El dramático movimiento final es quizá el más sorprendente y en el mismo se anticipan los procedimientos armónicos que habrían de ser trabajados sistemáticamente por maestros como Bruckner. Es aquí donde Berwald manifiesta sus indudables dotes como orquestador y dominio en el manejo de los fragmentos temáticos.

Johannes Brahmstrptk.com

Johannes Brahms
(1833-1897)


Doble concierto en La menor para violín, violonchelo y orquesta, Op. 102

Última creación orquestal de este compositor alemán, es un paréntesis interesante en su listado creativo. La combinación de violín con violonchelo como solistas era poco habitual durante el siglo XIX, además de que existía el antecedente del Opus 56 de Beethoven (con piano incluido), lo que imponía una comprometedora condición: a quien se atreviera a abordar una partitura con dos solistas, más le convenía concebirla en términos superlativos.

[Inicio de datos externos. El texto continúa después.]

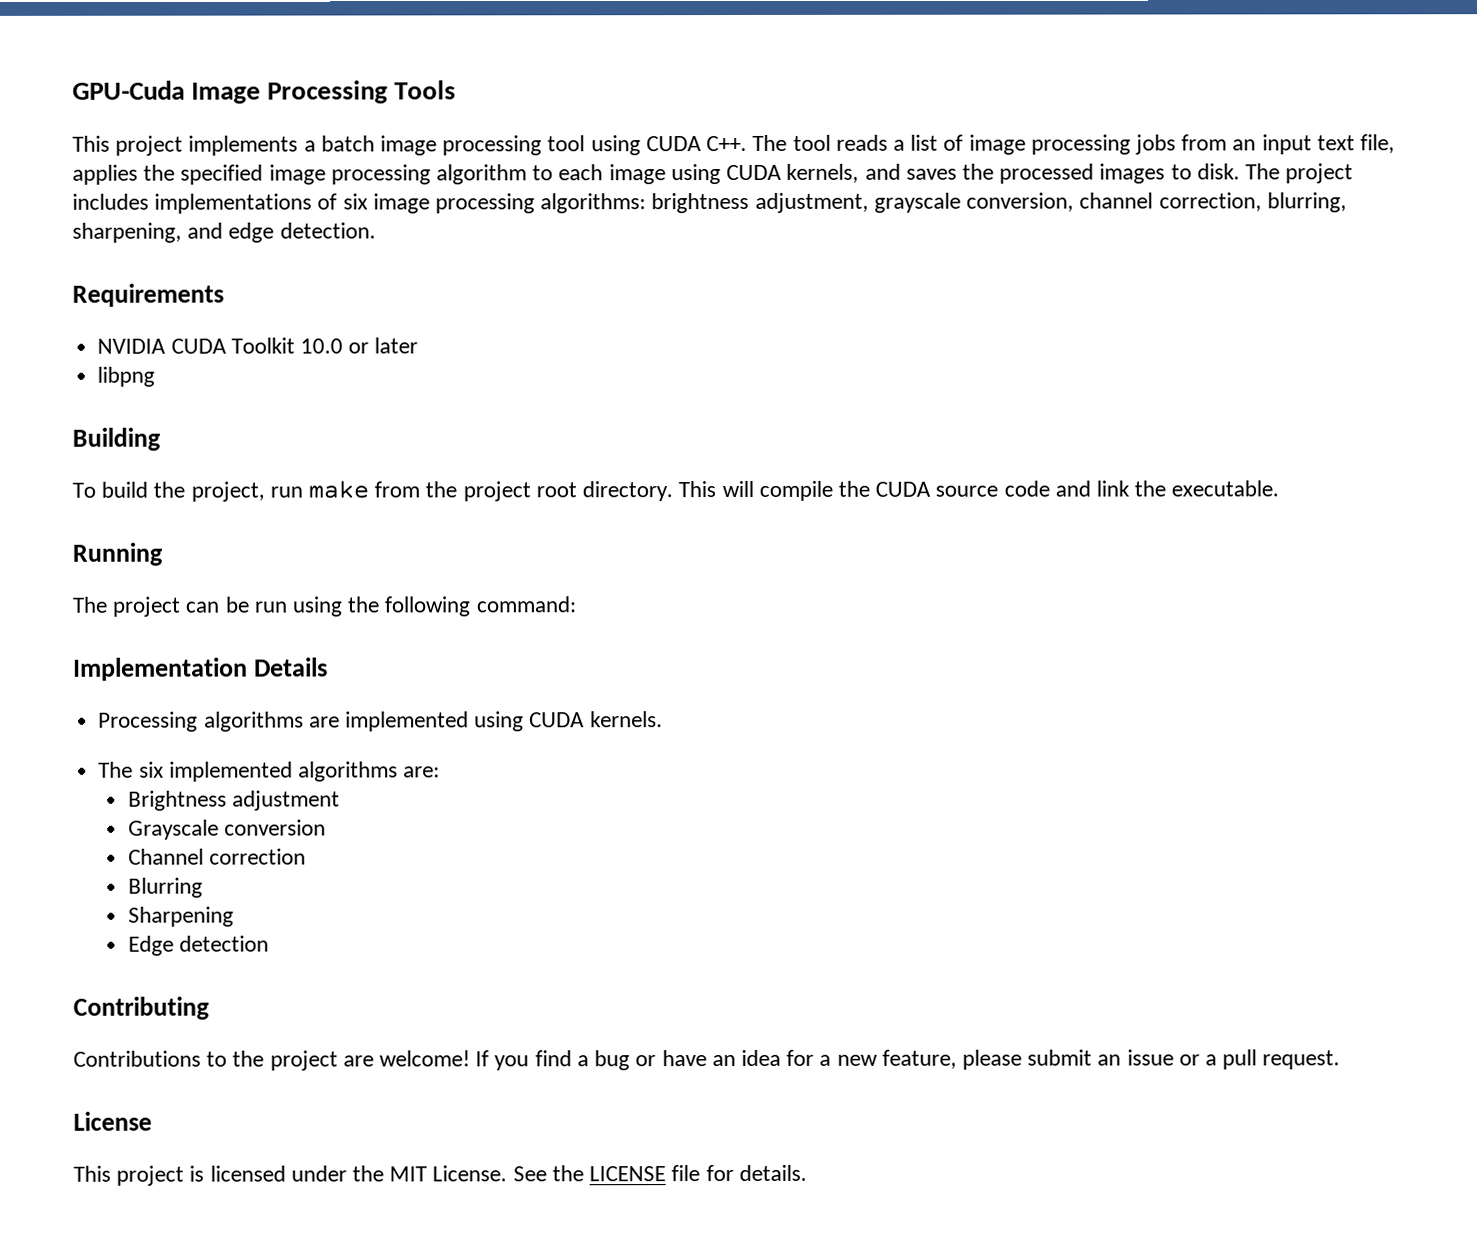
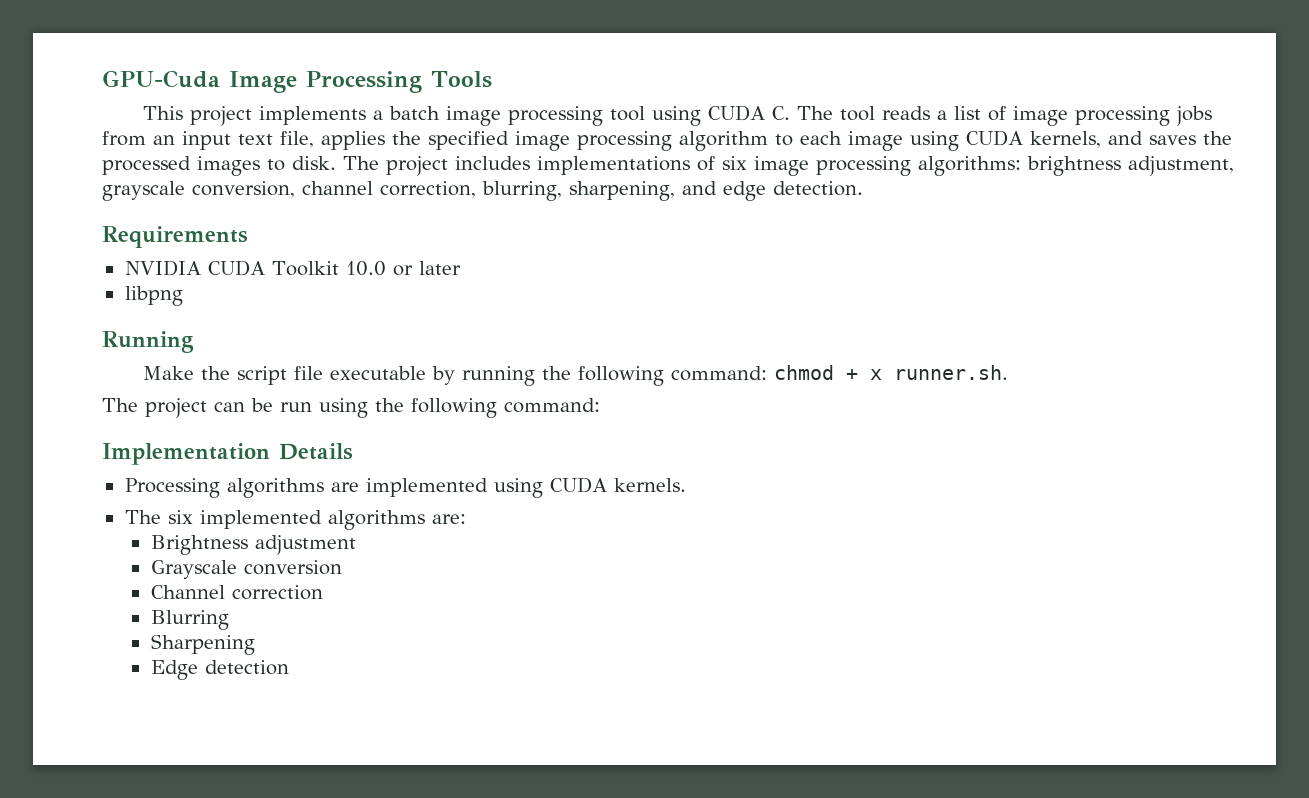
- This project implements a batch image processing tool using CUDA C++. The tool reads a list of image processing jobs from an input text file, applies the specified image processing algorithm to each image using CUDA kernels, and saves the processed images to disk.
+ This project implements a batch image processing tool using CUDA C. The tool reads a list of image processing jobs from an input text file, applies the specified image processing algorithm to each image using CUDA kernels, and saves the processed images to disk.
- Building
- To build the project, run make from the project root directory. This will compile the CUDA source code and link the executable.
  Running
+ Make the script file executable by running the following command: chmod + x runner.sh.
- Contributing
- Contributions to the project are welcome! If you find a bug or have an idea for a new feature, please submit an issue or a pull request.
- License
- This project is licensed under the MIT License. See the LICENSE file for details.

Brahms había confesado a Clara Schumann que la escritura para violín y chelo se le dificultaba “entenderla” como la del piano, pero todo indica que se animó a iniciar su trabajo sobre la obra que nos ocupa dada la experiencia adquirida con su Trío en Do menor, Opus 101.

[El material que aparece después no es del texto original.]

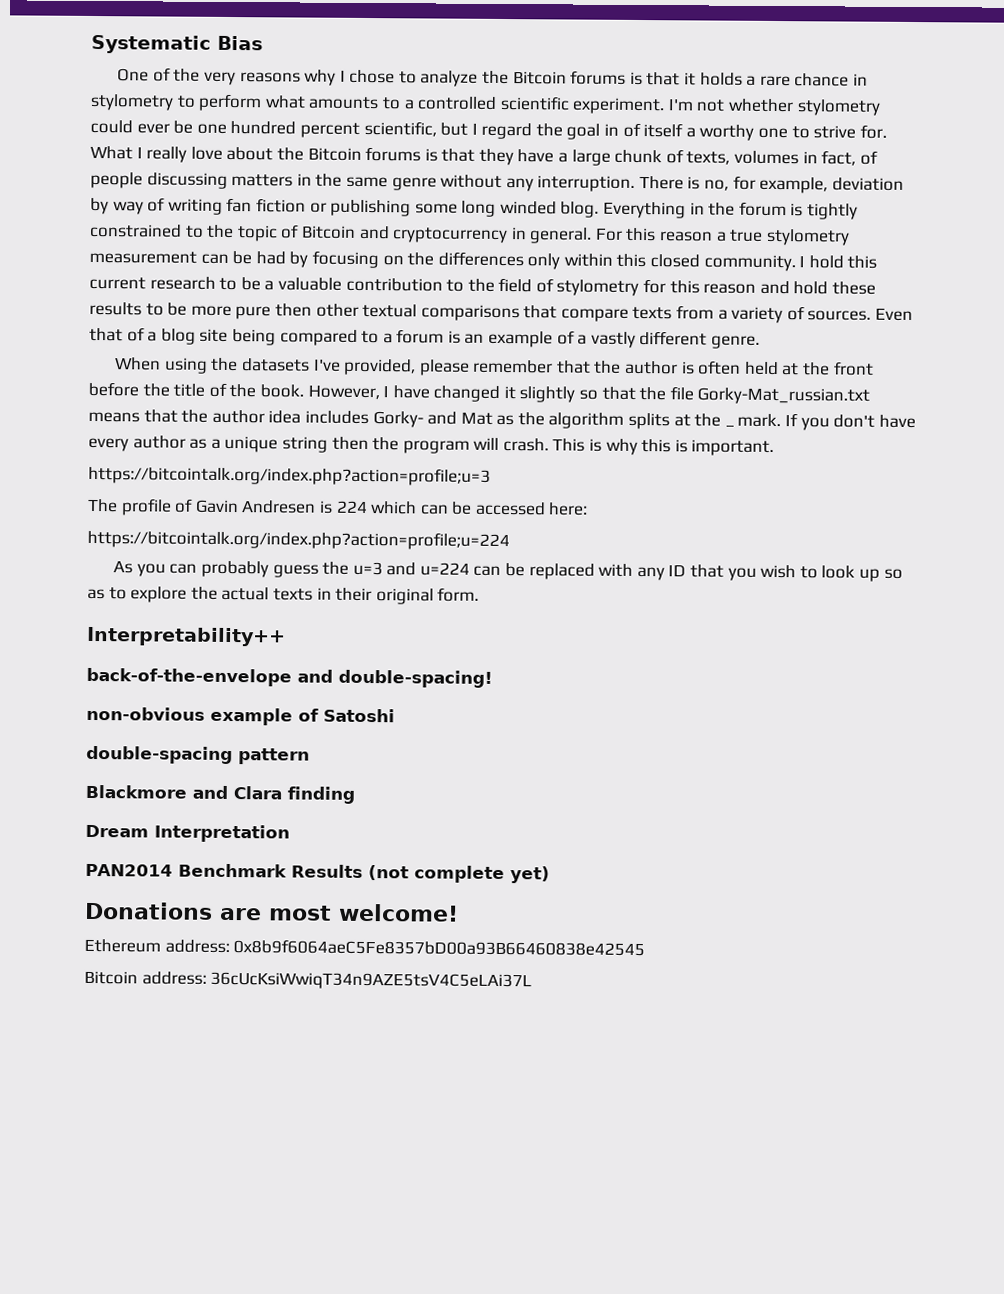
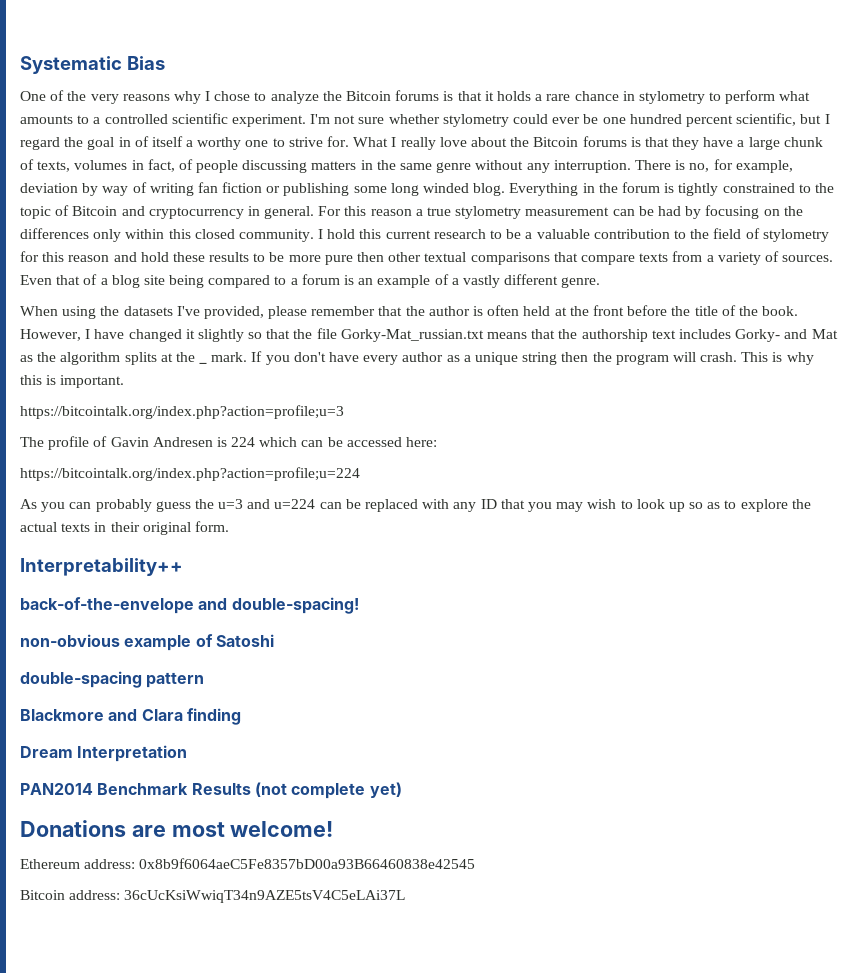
- I'm not whether stylometry could ever be one hundred percent scientific, but I regard the goal in of itself a worthy one to strive for.
+ I'm not sure whether stylometry could ever be one hundred percent scientific, but I regard the goal in of itself a worthy one to strive for.
- However, I have changed it slightly so that the file Gorky-Mat_russian.txt means that the author idea includes Gorky- and Mat as the algorithm splits at the _ mark.
+ However, I have changed it slightly so that the file Gorky-Mat_russian.txt means that the authorship text includes Gorky- and Mat as the algorithm splits at the _ mark.
- As you can probably guess the u=3 and u=224 can be replaced with any ID that you wish to look up so as to explore the actual texts in their original form.
+ As you can probably guess the u=3 and u=224 can be replaced with any ID that you may wish to look up so as to explore the actual texts in their original form.

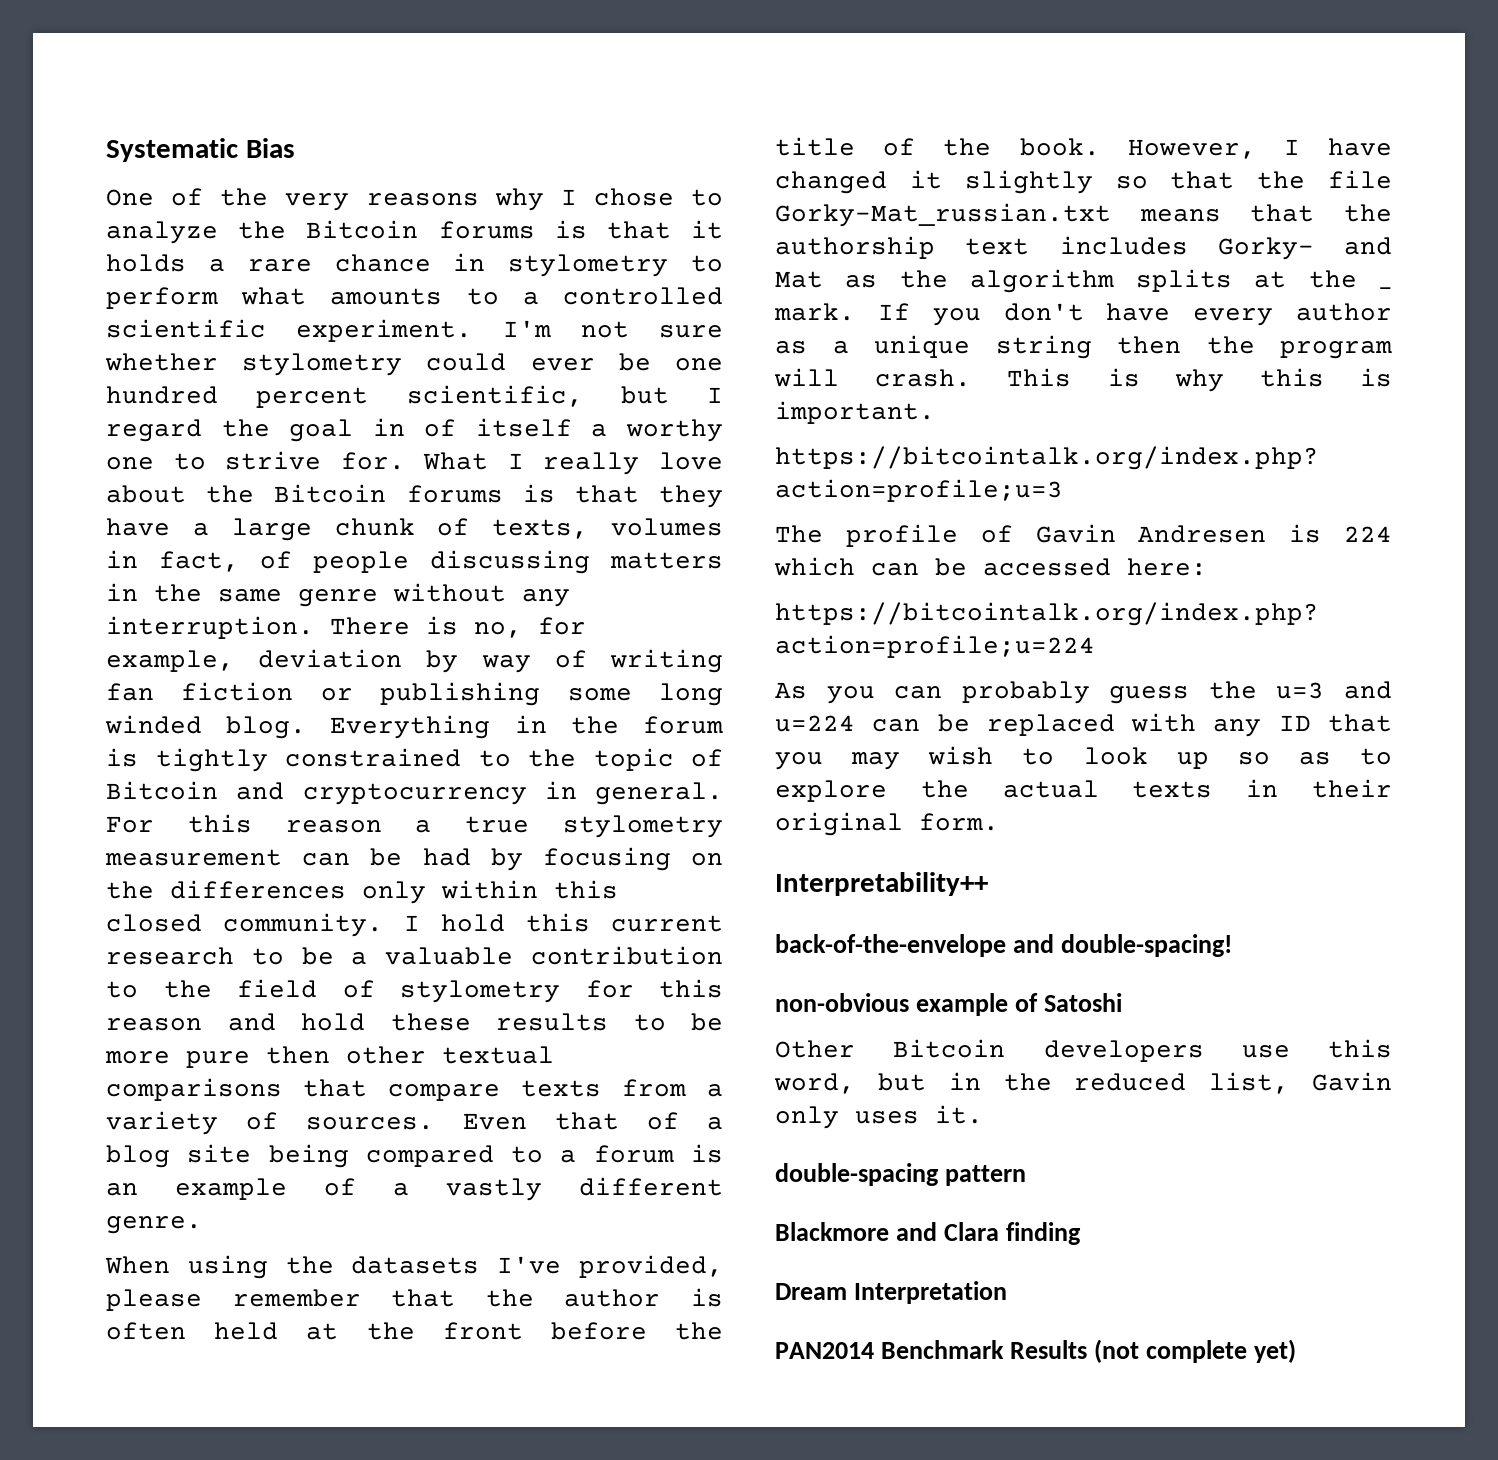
+ Other Bitcoin developers use this word, but in the reduced list, Gavin only uses it.
- Donations are most welcome!
- Ethereum address: 0x8b9f6064aeC5Fe8357bD00a93B66460838e42545
- Bitcoin address: 36cUcKsiWwiqT34n9AZE5tsV4C5eLAi37L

Aquí el compositor se propuso la elaboración de un trabajo a la manera del Concerto Grosso italiano, en que los tutti orquestales se contraponen a uno o varios solistas. Brahms logró una admirable adaptación y coordinación de los diálogos con ligero predominio del violonchelo, en una escritura colmada de temas atractivos y de gran belleza. Ello, sumado al considerable renombre de los solistas, explica por qué el éxito del Doble concierto desde la noche misma de su estreno, en Colonia con la Orquesta Gürzenich bajo la dirección del autor. Los solistas fueron Josep Joachim y Robert Hausmann.
Brahms y el violinista de origen húngaro Joseph Joachim habían cultivado una intensa amistad que resultó severamente dañada cuando éste y su mujer Amalie Weiss se separaron, en 1884. Al ser acusada de cometer adulterio con el editor Fritz Simrock, Brahms defendió la posición de la esposa y esto produjo una tremenda fricción que solo registró su punto final en 1887 con la entrega del Doble concierto. Este Opus 102 se establece así como la ofrenda de paz para su viejo amigo.

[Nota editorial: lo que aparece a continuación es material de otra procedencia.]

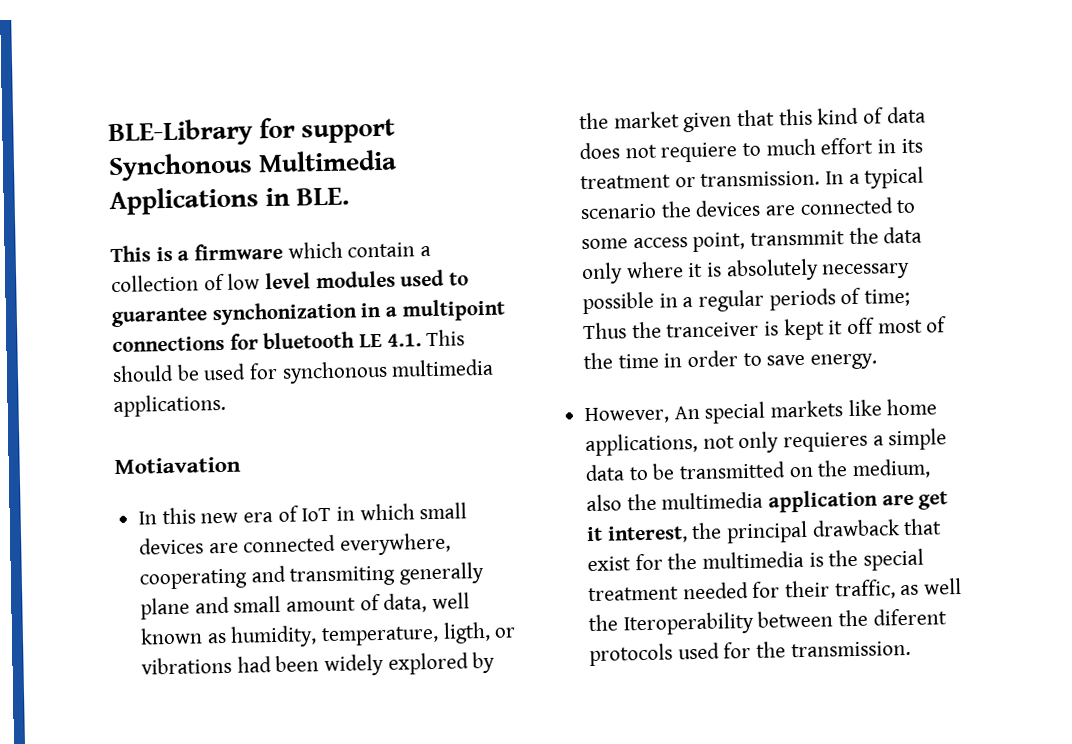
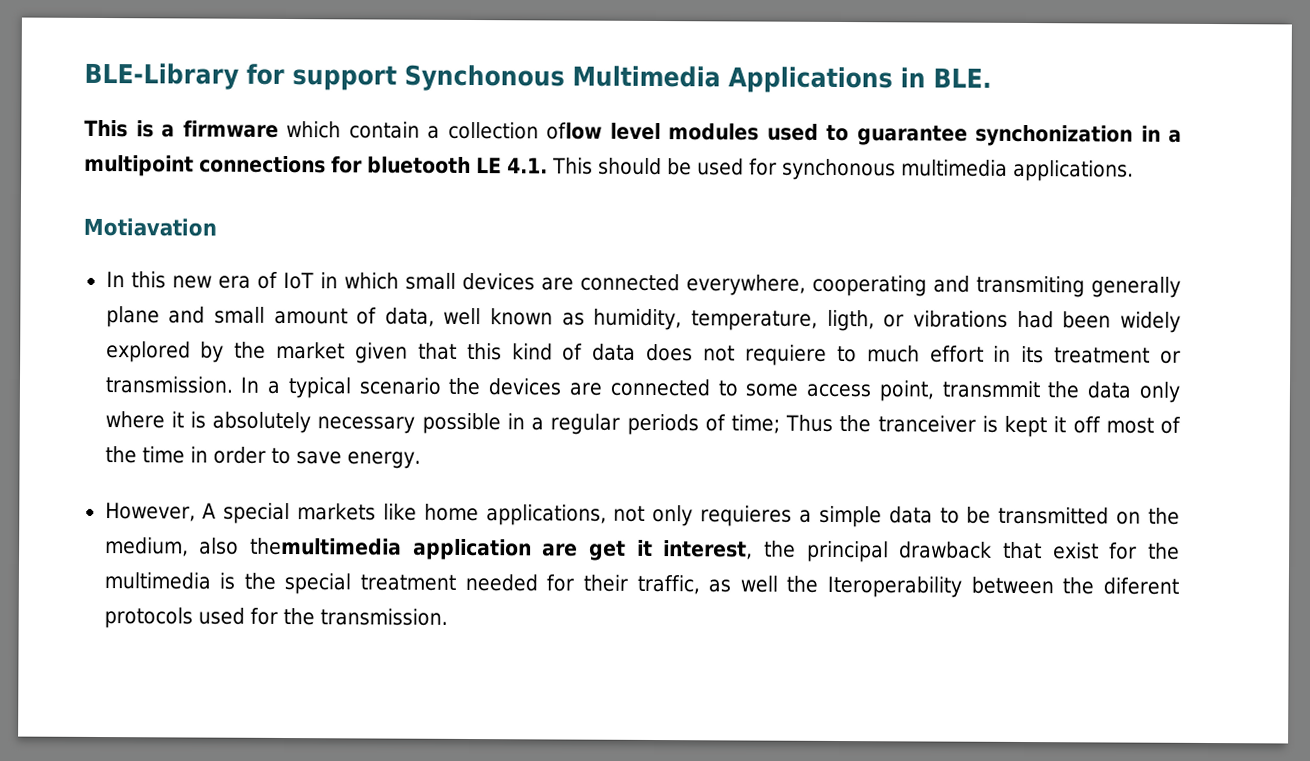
- This is a firmware which contain a collection of low level modules used to guarantee synchonization in a multipoint connections for bluetooth LE 4.1. This should be used for synchonous multimedia applications.
+ This is a firmware which contain a collection oflow level modules used to guarantee synchonization in a multipoint connections for bluetooth LE 4.1. This should be used for synchonous multimedia applications.
- However, An special markets like home applications, not only requieres a simple data to be transmitted on the medium, also the multimedia application are get it interest, the principal drawback that exist for the multimedia is the special treatment needed for their traffic, as well the Iteroperability between the diferent protocols used for the transmission.
+ However, A special markets like home applications, not only requieres a simple data to be transmitted on the medium, also themultimedia application are get it interest, the principal drawback that exist for the multimedia is the special treatment needed for their traffic, as well the Iteroperability between the diferent protocols used for the transmission.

Escrito sobre el esquema de tres movimientos, el primero es un Allegro en que la introducción orquestal es seguida por la enérgica voz del violonchelo solista. La orquesta retoma el tema en forma impetuosa y con un extenso desarrollo. Más adelante los dos instrumentos solistas se apropiarán del tema acompañados por la orquesta, en un admirable juego contrapuntístico.
El segundo es un Andante construido sobre una serena melodía sin pretensiones virtuosísticas ni alegorías. El tercero es Vivace que contrasta notablemente con el anterior por su chispeante vitalidad, su colorido y buen humor con reminiscencias de la música húngara que tanto gustaba al compositor.